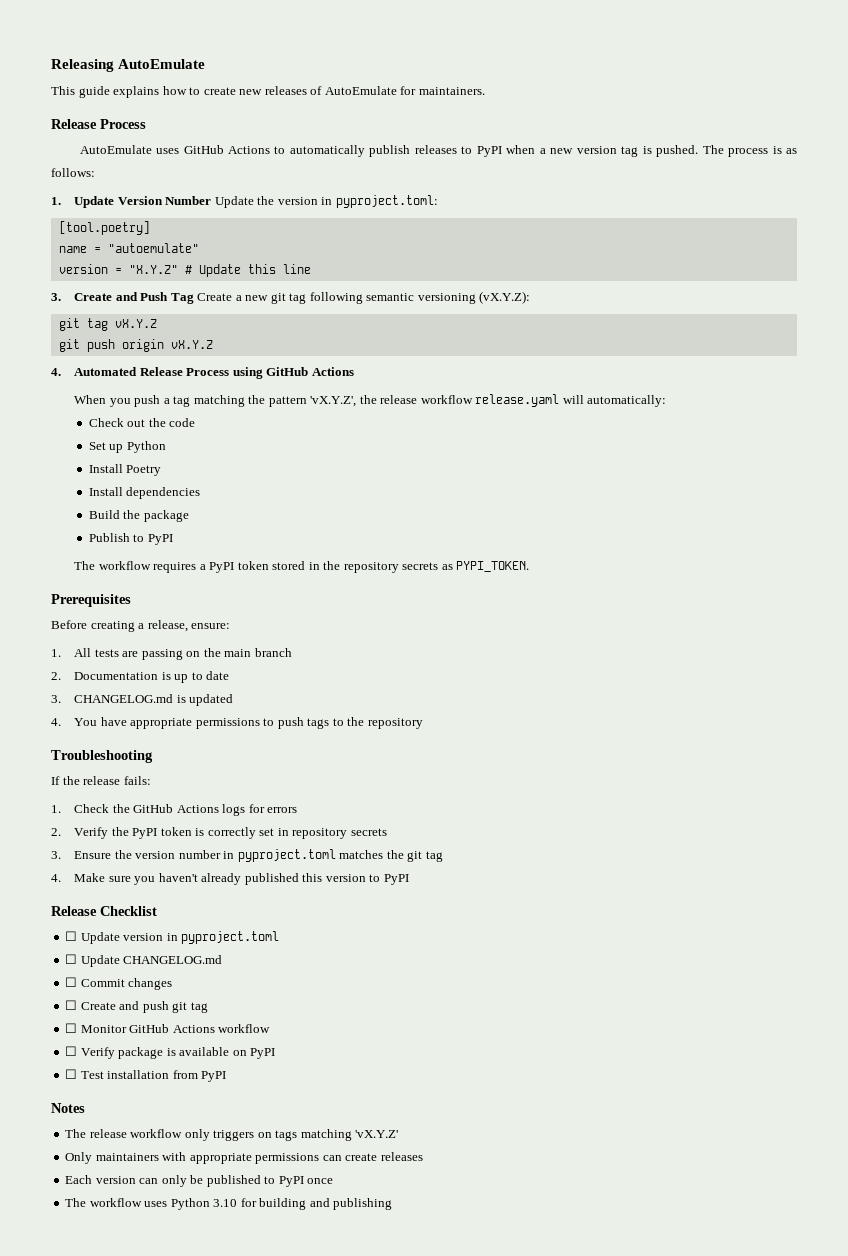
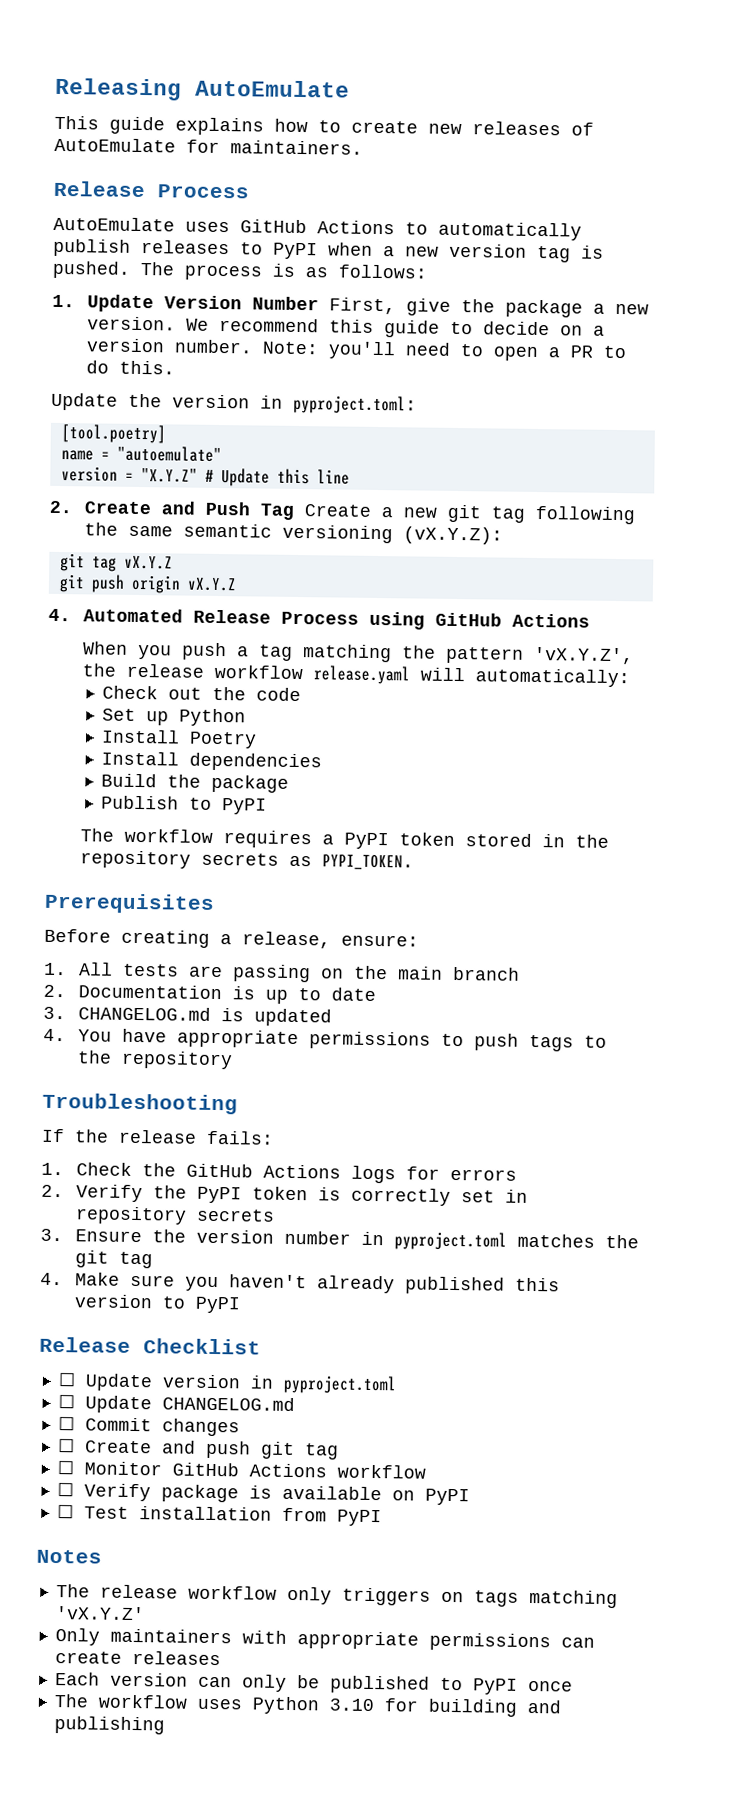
- 1. Update Version Number Update the version in pyproject.toml:
+ 1. Update Version Number First, give the package a new version. We recommend this guide to decide on a version number. Note: you'll need to open a PR to do this.
+ Update the version in pyproject.toml:
- 3. Create and Push Tag Create a new git tag following semantic versioning (vX.Y.Z):
+ 2. Create and Push Tag Create a new git tag following the same semantic versioning (vX.Y.Z):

§ **The task**: Apart from the pictures, the whole listing should be reproduced exactly.

§ **Answer for this exercise**:
- 1. Update Version Number Update the version in pyproject.toml:
+ 1. Update Version Number First, give the package a new version. We recommend this guide to decide on a version number. Note: you'll need to open a PR to do this.
+ Update the version in pyproject.toml:
- 3. Create and Push Tag Create a new git tag following semantic versioning (vX.Y.Z):
+ 2. Create and Push Tag Create a new git tag following the same semantic versioning (vX.Y.Z):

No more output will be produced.